> _Description of the task_:
Data follows below. Repeat exactly the lines between the line holding "flex-direction: column ->" and the line holding "text: total ->", inclusive, and nothing more; drop pictures.

> _Information_:
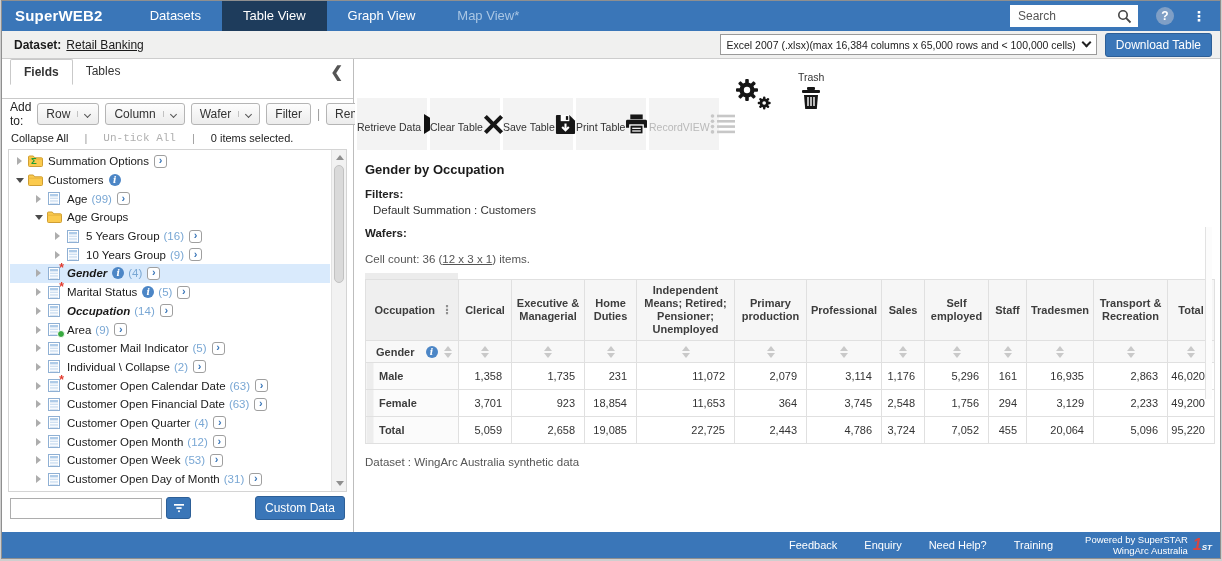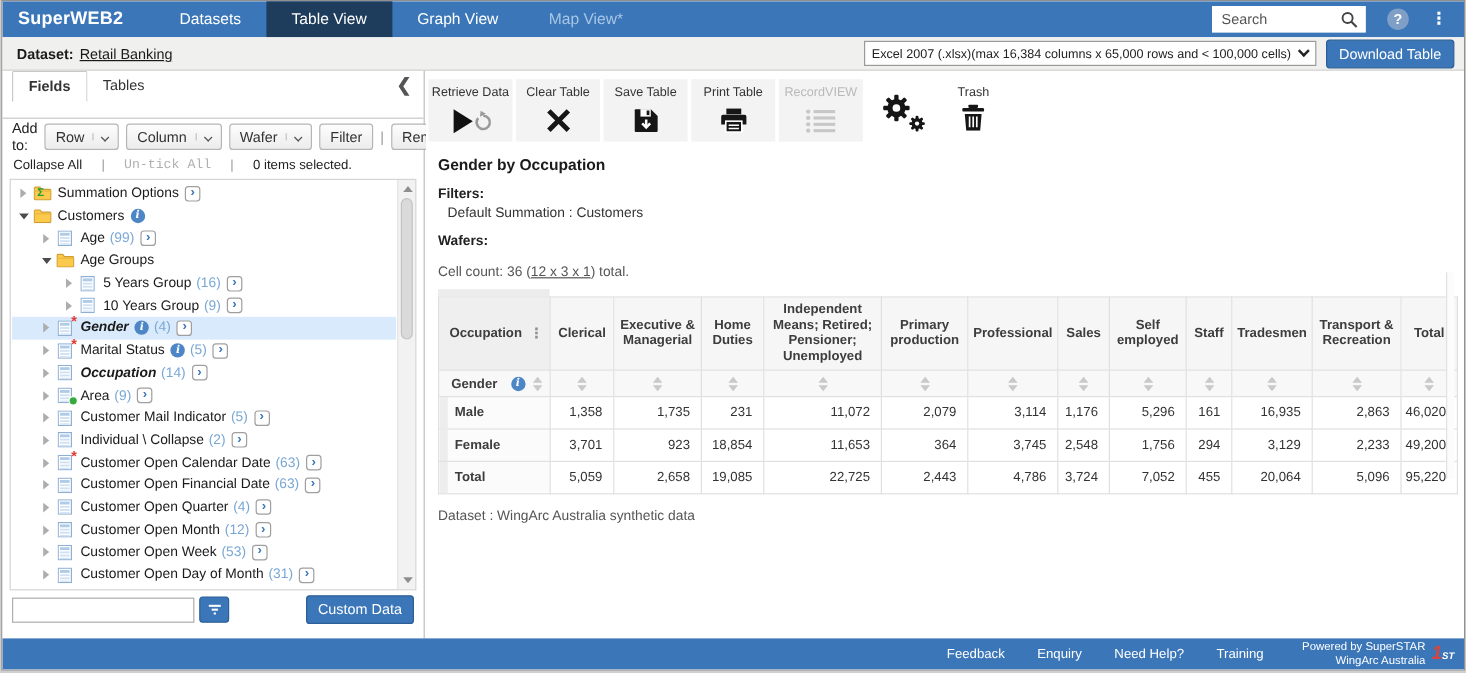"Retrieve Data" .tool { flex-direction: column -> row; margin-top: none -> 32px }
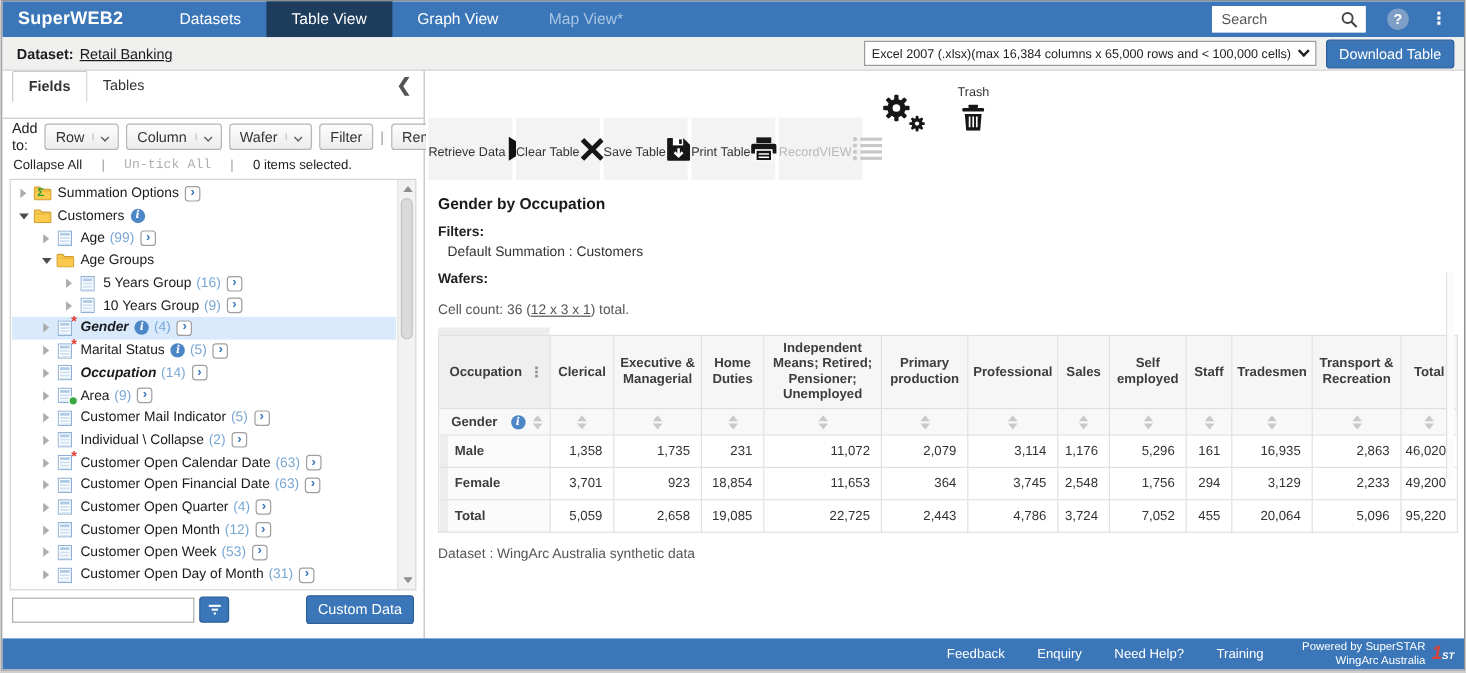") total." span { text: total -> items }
---
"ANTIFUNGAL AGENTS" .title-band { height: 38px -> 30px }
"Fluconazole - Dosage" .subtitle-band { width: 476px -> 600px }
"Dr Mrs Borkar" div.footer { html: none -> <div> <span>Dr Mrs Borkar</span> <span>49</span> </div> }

> _The answer_:
"Retrieve Data" .tool { flex-direction: column -> row; margin-top: none -> 32px }
") total." span { text: total -> items }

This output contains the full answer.